Warren Buffet has made a plea to tax the rich before,  and it is fallacious for several reasons.  First there is a difference between the rich and the super rich.  Yes, the billionaires like Buffet can easily pay more taxes without any feeling of sacrifice. But the reality is that there is few of them and in order to obtain the revenues the government requires for its excessive programs you have go for incomes much lower than the billionaires.  And when you raise taxes on the working wealthy, those who live well but still have to work to earn an income to sustain their lifestyle and are thus sensitive to investment returns, then higher taxes impacts investment and job creation.   Lack of clarity is a convenient place to hide.

The reality of Buffet’s false altruism was well made in the Wall Street Journal article, Warren Buffett’s Tax Dodge- The billionaire volunteers the middle class for a tax increase. (August 17, 2011)

excerpt

Barney Kilgore, the man who made the Wall Street Journal into a national publication, was once asked why so many rich people favored higher taxes. That’s easy, he replied. They already have their money.

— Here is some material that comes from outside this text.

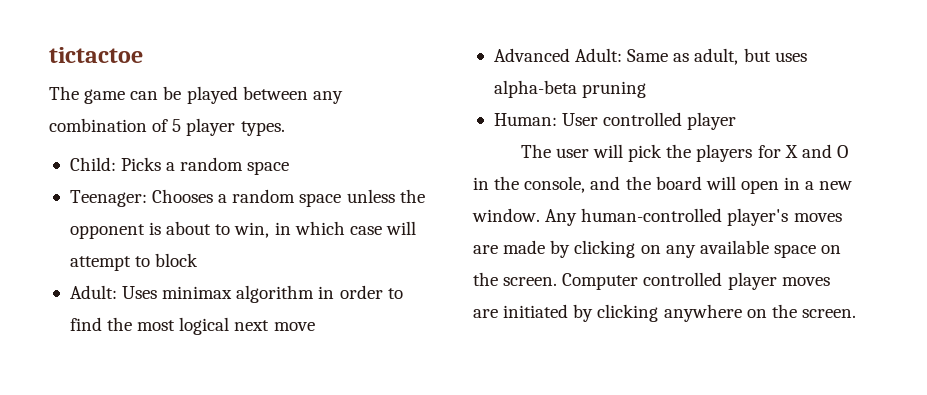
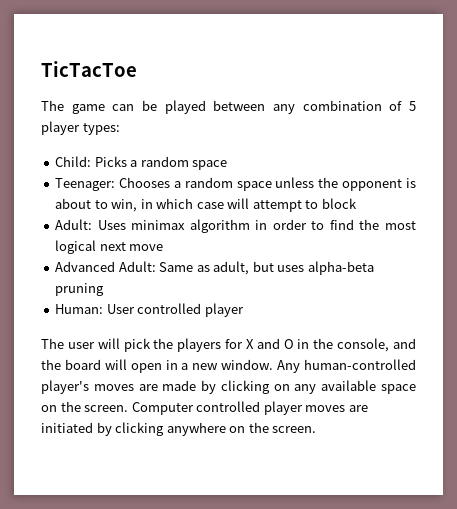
- tictactoe
+ TicTacToe
- The game can be played between any combination of 5 player types.
+ The game can be played between any combination of 5 player types:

The President needs to levy his tax increase at such a lower income level because that’s where the money is. In 2009, 237,000 taxpayers reported income above $1 million and they paid $178 billion in taxes. A mere 8,274 filers reported income above $10 million, and they paid only $54 billion in taxes.

But 3.92 million reported income above $200,000 in 2009, and they paid $434 billion in taxes. To put it another way, roughly 90% of the tax filers who would pay more under Mr. Obama’s plan aren’t millionaires, and 99.99% aren’t billionaires.

The Berkshire Hathaway magnate makes much of the fact that he paid only 17.4% of his income in taxes, which he considers unfair when salaried workers often pay more. But Mr. Buffett makes most of his income from his investments, in particular from dividends and capital gains that are taxed at a rate of 15%.

What he doesn’t say is that much of his income was already taxed once as corporate income, which is assessed at a 35% rate (less deductions). The 15% levy on capital gains and dividends to individuals is thus a double tax that takes the overall tax rate on that corporate income closer to 45%.

Like Mr. Obama, Mr. Buffett speaks about raising taxes only on the rich. But somehow he ignores that the President’s tax increase starts at $200,000 for individuals and $250,000 for couples. Mr. Obama ought to call them “thousandaires,” but that probably doesn’t poll as well.

While few Americans may be wealthy, however you define that term, many more dream of improving their station in life.  It may seem ‘moral’ to offer to tax your own more, but if the result, intentional or not, is to make it much harder for others to obtain the success you enjoy,  then your action is simply exceptionally greedy.